一昨日、帰宅したところ、こんな荷物が届いていました。
シグマからの荷物なんて、初めてじゃないでしょうか。
それも、山木和人社長から「ロイヤルカスタマーのみなさまへ」というレター入り。嬉しいじゃないですか。イベント等で何度かお会いしたこともあるだけに、なおのこと嬉しいです。
中身はシグマとしては初めてとなる「コンセプトブック」という冊子でした。似たような雰囲気の冊子として、私はキヤノンの「禁断の書」こと L レンズカタログも一冊持っているので、さらにシグマからも物欲の深淵に引きずり込まれるのかよぉ、と覚悟してページをめくってみました。
その中に広がっていたのは、こういう世界。
ページの大半を割いて、会津の風景と、シグマの会津工場におけるレンズ製造の現場が紹介されていました。ワールドワイドで同じものを配布するためか、中にはいっさい文字はありません。むしろ文字がないことで、そこに写っている職人さんたちの真剣な息遣いが聴こえてくるような気さえします。
福島県にあるシグマの会津工場は、昨年の震災で大きな影響を受けましたが、現在は復旧して生産もすっかり軌道に乗っているもよう。シグマのレンズは全てこの会津工場で生産されています。
ちなみに、この会津工場の様子は、今回の Photokina に合わせてコンセプトムービーとしても公開されています。
コンセプトブックとはまたちょっと趣が違いますが、これもこれでいいですね。
「ものづくり」という単語が最近神格化されすぎているというか、それがそぐわないような分野でさえ「日本のものづくりが云々」と言ってしまうような風潮には、私はちょっと疑問を感じている部分はあります。でも、デジタルカメラの時代になり、設計がデジタルだったり、カメラ内で収差補正するのが当たり前になっても、カメラレンズの製造というのはアナログ技術の結晶。

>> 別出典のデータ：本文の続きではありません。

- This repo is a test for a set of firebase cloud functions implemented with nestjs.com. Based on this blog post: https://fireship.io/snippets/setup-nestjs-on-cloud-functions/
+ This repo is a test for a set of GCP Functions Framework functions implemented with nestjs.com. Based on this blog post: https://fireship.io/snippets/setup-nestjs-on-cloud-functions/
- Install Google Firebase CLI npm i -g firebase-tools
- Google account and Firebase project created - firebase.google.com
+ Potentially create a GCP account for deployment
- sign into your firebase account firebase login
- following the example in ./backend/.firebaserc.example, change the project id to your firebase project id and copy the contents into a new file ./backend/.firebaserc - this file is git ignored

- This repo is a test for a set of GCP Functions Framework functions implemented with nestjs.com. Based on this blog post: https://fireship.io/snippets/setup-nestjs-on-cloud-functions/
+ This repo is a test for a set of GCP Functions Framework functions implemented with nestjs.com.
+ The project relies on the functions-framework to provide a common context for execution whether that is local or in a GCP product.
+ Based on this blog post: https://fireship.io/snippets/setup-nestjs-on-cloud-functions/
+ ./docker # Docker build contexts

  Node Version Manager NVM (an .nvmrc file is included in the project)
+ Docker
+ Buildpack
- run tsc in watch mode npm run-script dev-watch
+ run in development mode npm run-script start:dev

「ものづくり」という言葉がこんなに相応しい分野もそうはないと思います(単に高品質で高価なレンズだけあればいい、というわけじゃなくてね)。
そのあたりの話は、Photokina でジャーナリストの本田雅一氏のインタビュー記事やカメラマンの桃井一至氏による山木社長へのインタビュー動画でも語られています。
【フォトキナ】インタビュー:シグマ山木社長に交換レンズ新コンセプトを訊く – デジカメWatch
あとは Photokina で開発発表された 3 本の新レンズの商品写真とか。
外装デザインの品位がずいぶん良くなりましたね…これはグッとくる。
この冊子は Photokina に合わせて、シグマレンズを 2 本以上オンライン登録しているユーザーに送られたもののようです。

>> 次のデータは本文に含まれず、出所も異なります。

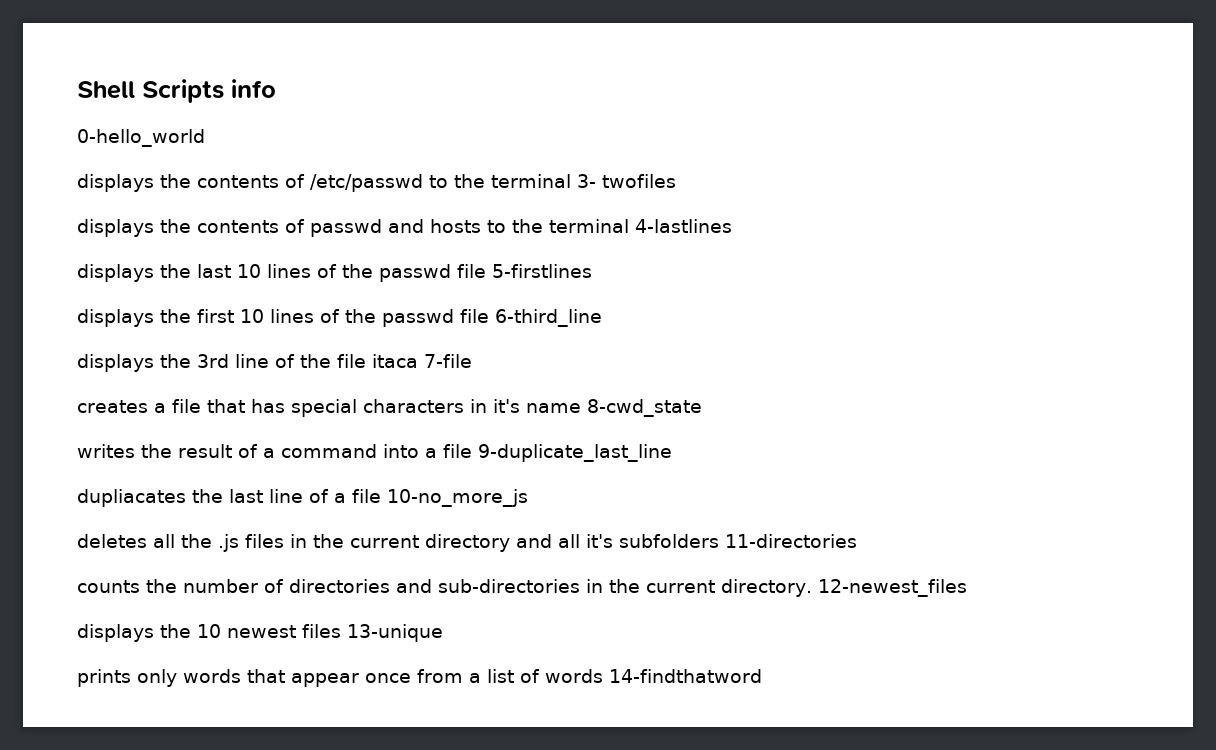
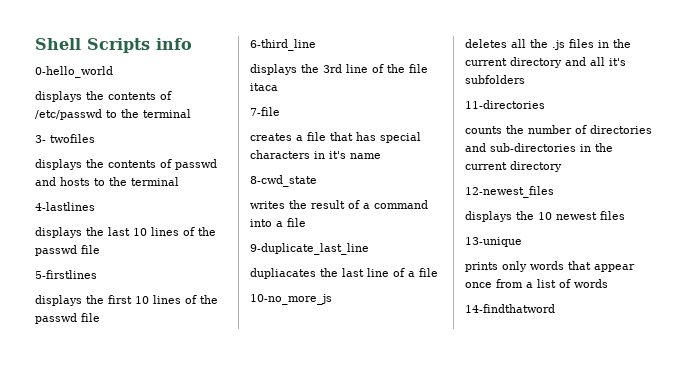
- displays the contents of /etc/passwd to the terminal 3- twofiles
+ displays the contents of /etc/passwd to the terminal
+ 3- twofiles
- displays the contents of passwd and hosts to the terminal 4-lastlines
+ displays the contents of passwd and hosts to the terminal
+ 4-lastlines
- displays the last 10 lines of the passwd file 5-firstlines
+ displays the last 10 lines of the passwd file
+ 5-firstlines
- displays the first 10 lines of the passwd file 6-third_line
+ displays the first 10 lines of the passwd file
+ 6-third_line
- displays the 3rd line of the file itaca 7-file
+ displays the 3rd line of the file itaca
+ 7-file
- creates a file that has special characters in it's name 8-cwd_state
+ creates a file that has special characters in it's name
+ 8-cwd_state
- writes the result of a command into a file 9-duplicate_last_line
+ writes the result of a command into a file
+ 9-duplicate_last_line
- dupliacates the last line of a file 10-no_more_js
+ dupliacates the last line of a file
+ 10-no_more_js
- deletes all the .js files in the current directory and all it's subfolders 11-directories
+ deletes all the .js files in the current directory and all it's subfolders
+ 11-directories
- counts the number of directories and sub-directories in the current directory. 12-newest_files
+ counts the number of directories and sub-directories in the current directory
+ 12-newest_files
- displays the 10 newest files 13-unique
+ displays the 10 newest files
+ 13-unique
- prints only words that appear once from a list of words 14-findthatword
+ prints only words that appear once from a list of words
+ 14-findthatword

今まであまりオンラインユーザー登録するメリットを感じなかったのですが(不定期にメールニュースが送られてくる程度)、これは CR 活動を従来よりも強化する方向とみていいのかな。私自身、シグマレンズは何本か持っていて、シグマのいちファンである自覚はありましたが、それほど高価なレンズばかり買っているわけでもないのに「ロイヤルカスタマー」と言われてしまうと、逆に申し訳なくなってきます(笑。
規模が大きな会社ではないので、キヤノンやニコンと同じことをやってもしょうがないしできない、だから DP Merrill のような万人受けはしないけど一部のユーザーに強烈に支持される製品をリリースして企業価値を高めていく。ここ数年のシグマからは明確にその意志を感じることができていましたが、今回の Photokina 絡みの一連の活動はさらにそれを補強したのではないでしょうか。こういう言い方はアレですが、誰に何をどう売っていくべきか解っているね、と感じます。
しかもどうやらミラーレスもしくは新しい DP シリーズ向けレンズと思われる特許も出願されているようで、引き続きシグマから目が離せそうにありません。